An amendment offered by Rep. Joseph Kennedy (D-MA) to reduce the
U.S. Forest Service's road building budget by $42 million dollars passed
the House on Wednesday by a vote of 211 - 210. The following day Speaker
Gingrich called for a re-vote in which he cast the deciding vote, causing
the amendment to fail 211 - 211.
"Roadbuilding costs are the main reason taxpayers are losing
millions of dollars a year on the federal timber program," says Ned Daly,
Public Policy Analyst with the Taxpayer Assets Project. "The U.S. Forest
Service and the timber industry have already built over 348,000 miles of
roads in our national forest system making the Forest Service the largest
road-building agency in the world. With Gingrich and Congress supporting
it, the Forest Service continues its soviet-style, money losing management
practices."
In the Soviet Union, workers in the state-owned factories were
rewarded for meeting production plans which often set incongruent goals.
For example, the performance of workers in factories manufacturing nails
were rewarded for producing a predetermined quantity of nails measured by
the total weight of nails produced. Of course, this encouraged workers to
produce a few huge nails as a quick and easy way to meet the performance
standard, even though the economy had no use for such large nails.
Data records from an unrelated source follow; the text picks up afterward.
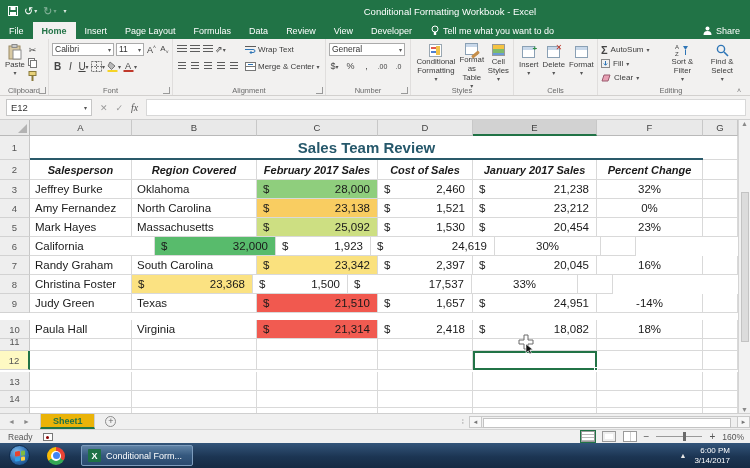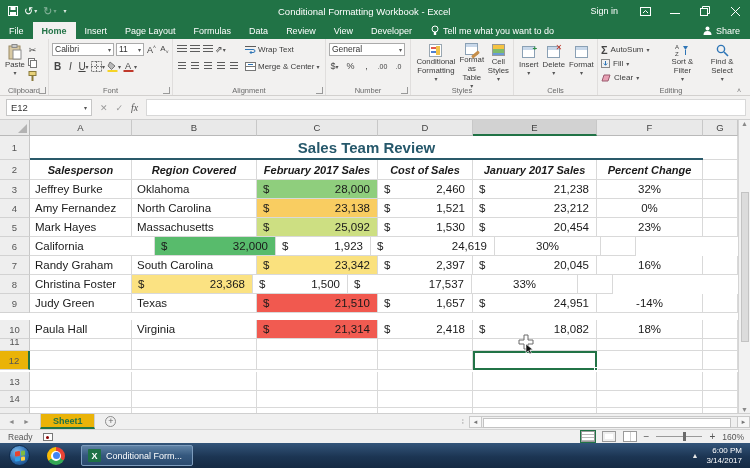"Sign in" div.tb-right { html: <div> <span>Sign in</span> <span> <svg> <rect></rect> <path></path> </svg> </span> <span> <svg> <line></line> </svg> </span> <span> <svg> <rect></rect> <path></path> </svg> </span> <span> <svg> <path></path> </svg> </span> </div> -> none }
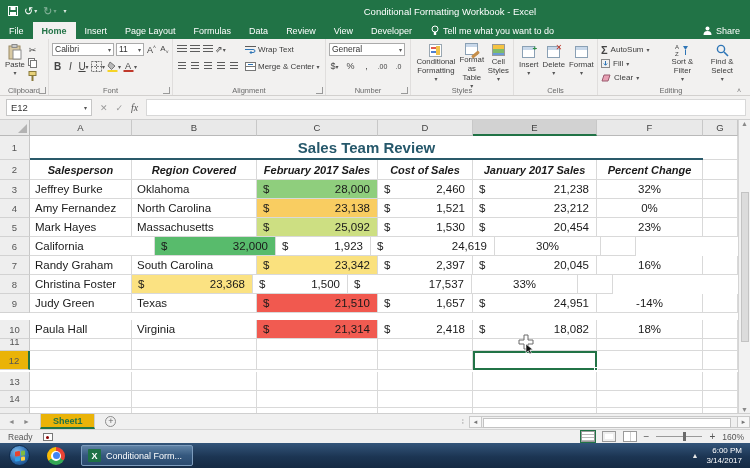"12" .rowhdr.selrow { background: #eab308 -> #fef9c3 }
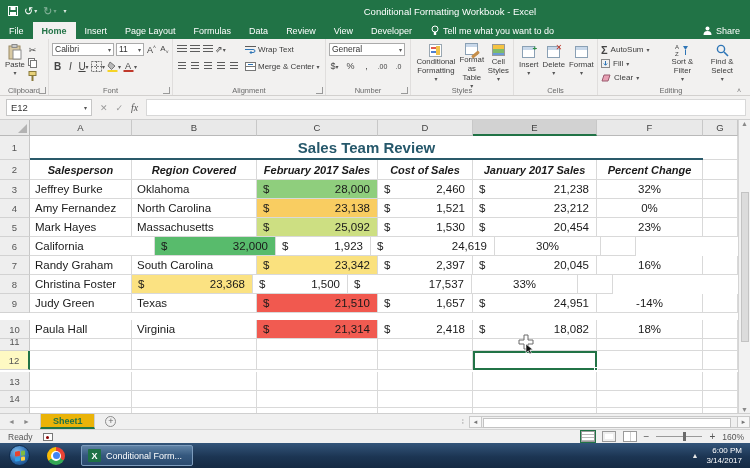"6:00 PM" .tb-clock { padding-right: 8px -> 20px }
As Dr. Janice Shields, an accountant with the Taxpayer Assets
Project, points out, this is basically how the Forest Service operates,
"The Forest Service is told by Congress to cut down a predetermined number
of trees, regardless of the impacts on the forests, the federal budget or
the economy. In fiscal year 1994, the latest year for which the Forest
Service has released information to the public, almost $83 million in net
losses were incurred on national forests with an overall net loss from
timber sales. This net loss grossly understates the amount of the losses
because more than $90 million in Washington and regional costs are excluded
and because sales generating losses and those generating profits are netted
in the Forest Service data, so the true total (as opposed to the net) amount
of losses is disguised."
Congress had an opportunity to bring federal land management policy
more in line with the changing economies in the West. Instead, with
Gingrich's vote making the difference, this Congress voted for all the
things they will be running against this fall: corporate welfare,
environmental degradation, the waste of tax dollars, and good old-fashioned
pork." Daly went on to say, "Though Gingrich's role in this could not be
more clear, there are 210 other Representatives who will have a tough time
answering their constituents this fall."